La autoridad carismática tiende a legitimarse en oposición a la tradicional y la burocrática. Se asocia a ciertas cualidades excepcionales del guía o líder. Brota de una relación asimétrica entre este y sus seguidores, quienes le reconocen una convicción vigorosa, así como la promesa y realización de un orden o mundo nuevo. La misma prospera en momentos revolucionarios o de cambio, pero es difícil de institucionalizar una vez que estos se extinguen.
La autoridad carismática es capaz de crear una “comunidad emocional” (Weber), con su propia organización y jerarquía, a partir de una multitud de identidades e intereses, a menudo en conflicto. Esta comunidad, decía Gabriel Tarde, nace de una “comparecencia casi amorosa hacia el jefe”. La influencia de este último no reposa en la razón o la fuerza, sino en la seducción y la sugestión, agregó Freud. La autoridad carismática sabe que gobernar es el arte de dominar la imaginación de las masas, fin para el cual no se ha inventado nada mejor que la persuasión por la palabra. Bastan pocas ideas decisivas y repetidas, destinadas a mostrar más que a demostrar, a despertar pasión más que a instruir, a sugestionar más que a concientizar.
Las experiencias totalitarias y populistas tuvieron a maltraer el prestigio del poder carismático. El filósofo argentino Ernesto Laclau, de gran influencia en la nueva izquierda, le devolvió su aura. La fragmentación de la sociedad contemporánea, señaló, genera demandas heterogéneas y divergentes que solo pueden converger en una voluntad colectiva (en la “comunidad emocional” de Weber) si hay un líder en quien tome cuerpo su unidad. Así, es el líder quien crea al pueblo, a ese sujeto político dotado de vocación hegemónica.

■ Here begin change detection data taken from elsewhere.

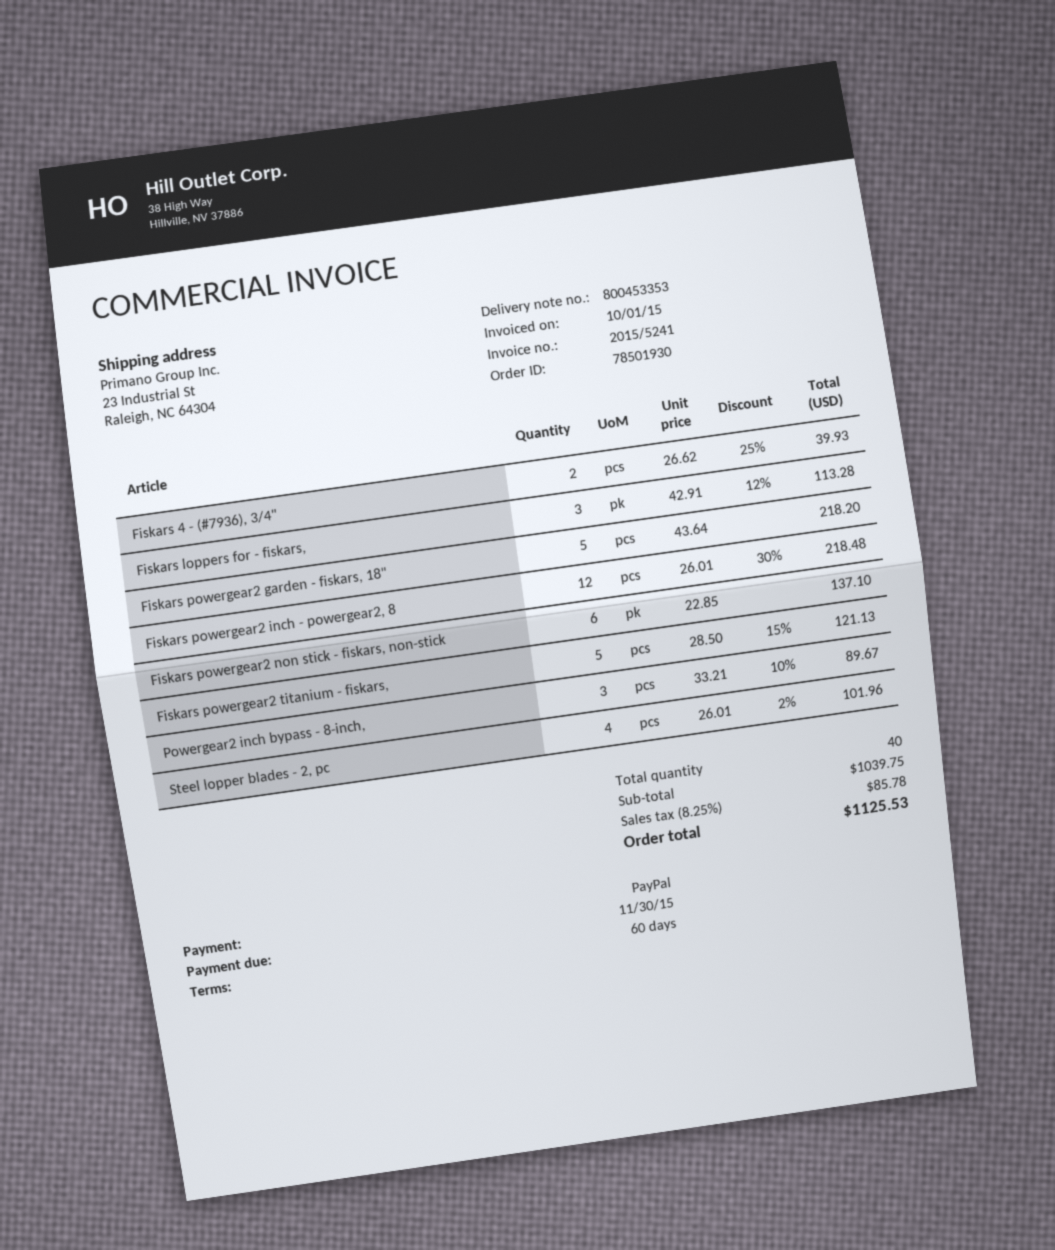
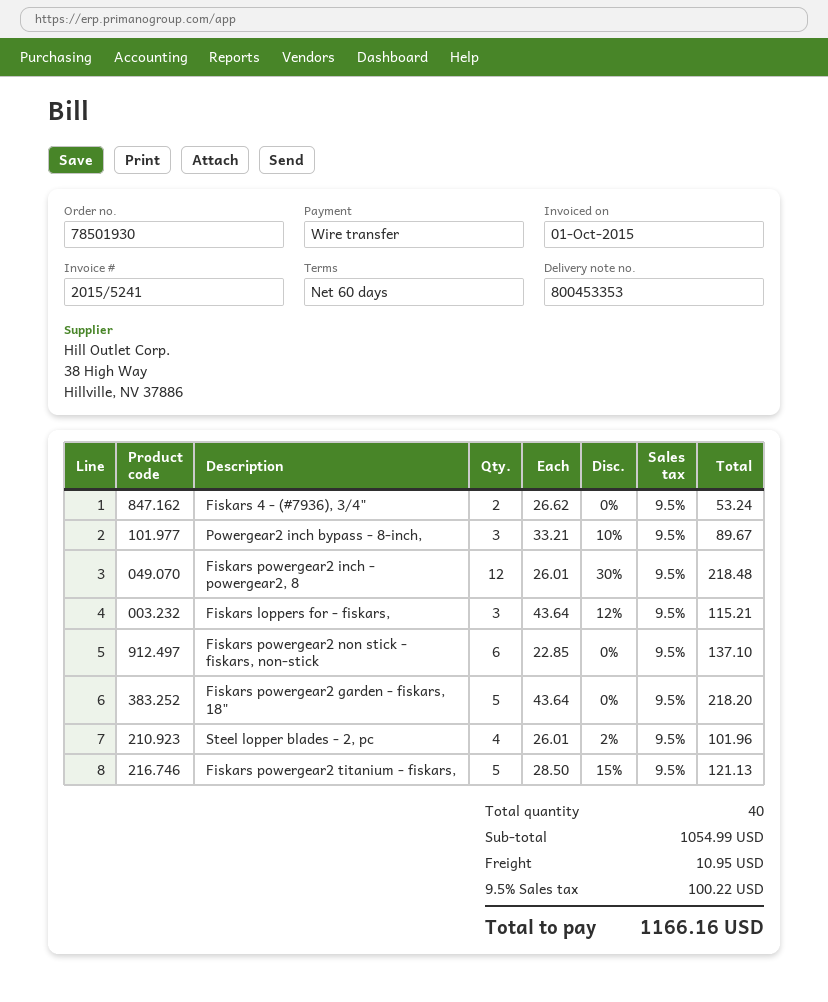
payment method: PayPal -> bank transfer
Fiskars 4 - (#7936), 3/4": 2 x 26.62 - 25% = 39.93 -> 2 x 26.62 = 53.24
Fiskars loppers for - fiskars,: 3 x 42.91 - 12% = 113.28 -> 3 x 43.64 - 12% = 115.21
subtotal: 1039.75 -> 1054.99
shipping: none -> 10.95
tax: 8.25% = 85.78 -> 9.5% = 100.22
total: 1125.53 -> 1166.16

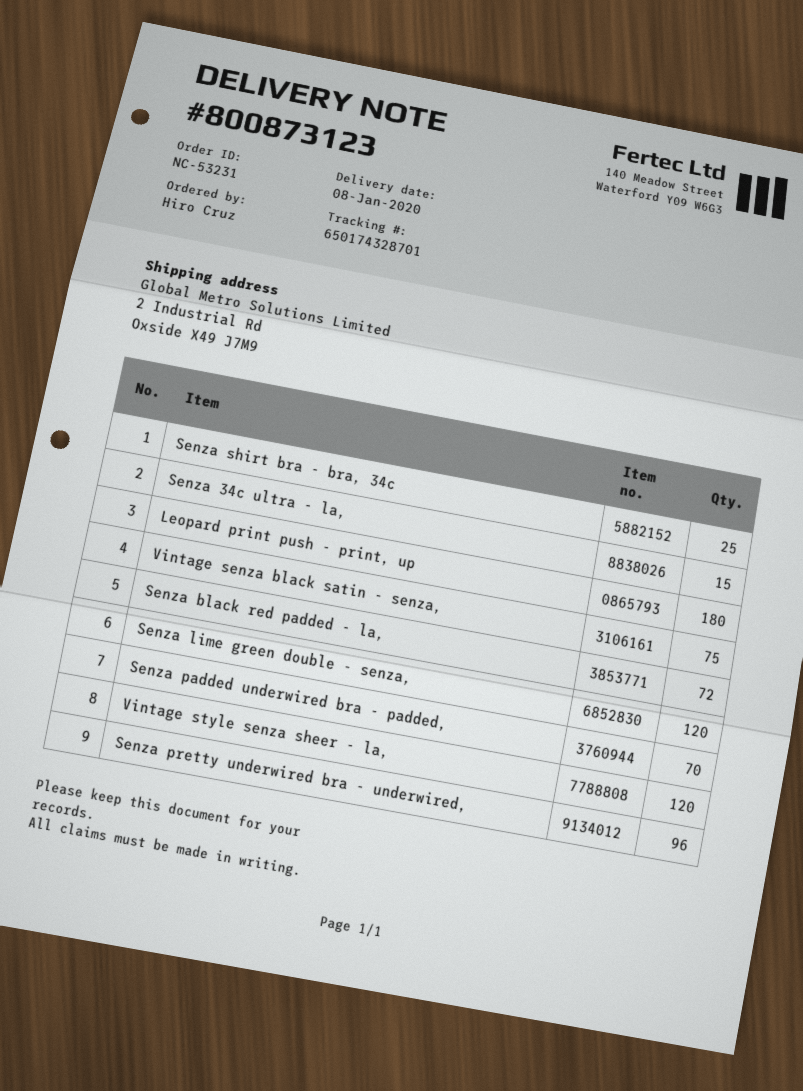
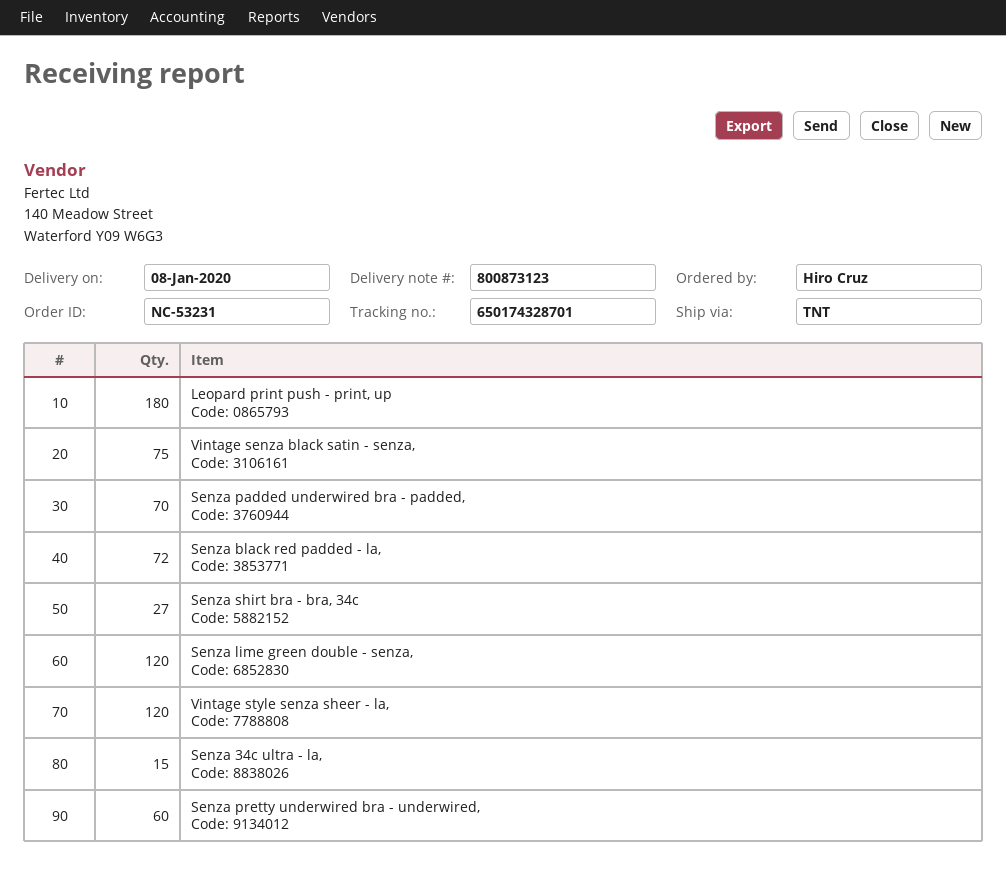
Senza shirt bra - bra, 34c: 25 -> 27
Senza pretty underwired bra - underwired,: 96 -> 60

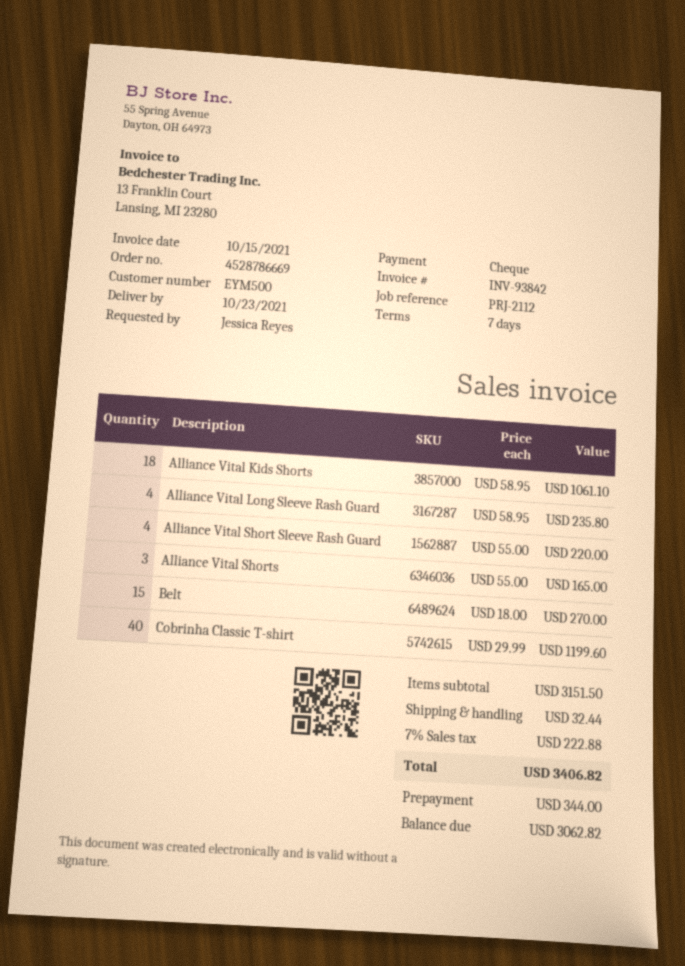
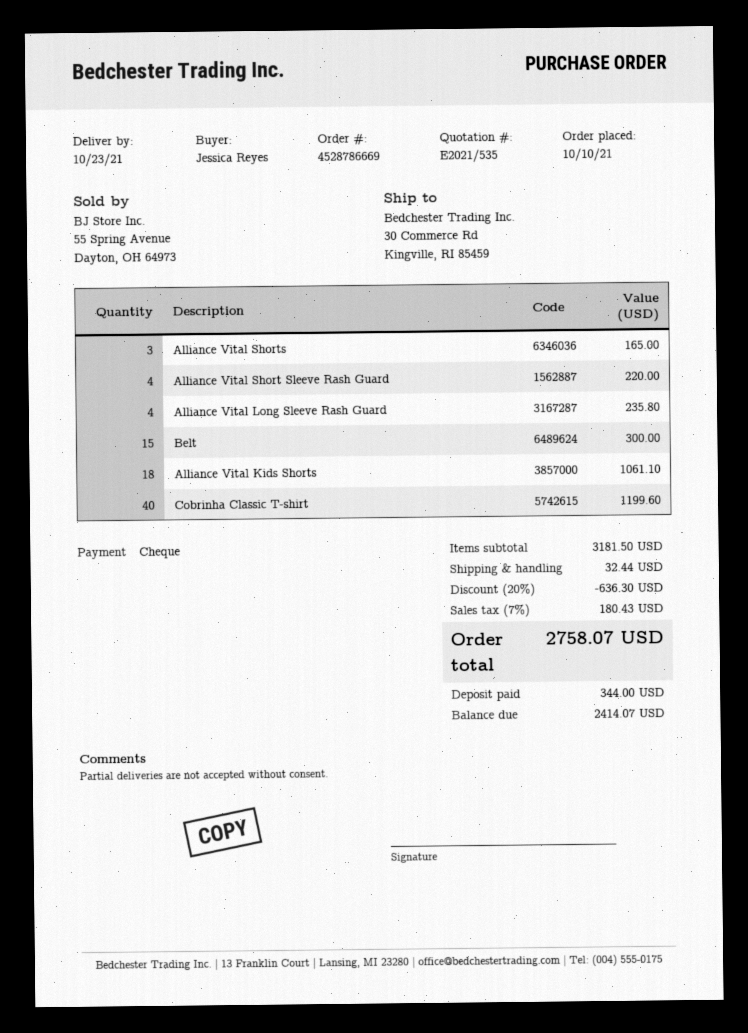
Belt: 15 for 270.00 -> 15 for 300.00
subtotal: 3151.50 -> 3181.50
discount: none -> 20% = 636.30
tax: 7% = 222.88 -> 7% = 180.43
total: 3406.82 -> 2758.07
balance: 3062.82 -> 2414.07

La actual administración está experimentando en carne propia las dificultades de dotar de gobierno al Chile actual. Las exigencias sociales son múltiples y contrapuestas. La inflación y la recesión son dos tenazas que asfixian a los hogares y a las empresas. Las instituciones están en entredicho por su impotencia para garantizar el orden público y los derechos sociales. Los partidos no son un vínculo eficaz entre política y sociedad y carecen de unidad ideológica y programática. Los parlamentarios no responden a proyectos colectivos. El Gobierno debe construir mayorías ad-hoc para aprobar sus iniciativas, o detener las de sus parlamentarios “afines”. Se suma que el país entra a un período, que será largo, de transición constitucional, el cual exigirá amplios acuerdos.
Una autoridad tradicional o meramente legal no basta para lidiar con tendencias centrífugas de tal calado. Se requiere, como nunca, de una autoridad carismática. Así pareció asumirlo el Presidente Boric cuando propuso que, si gana el Rechazo en septiembre, la soberanía vuelva a manos del pueblo y se inicie un nuevo proceso constituyente.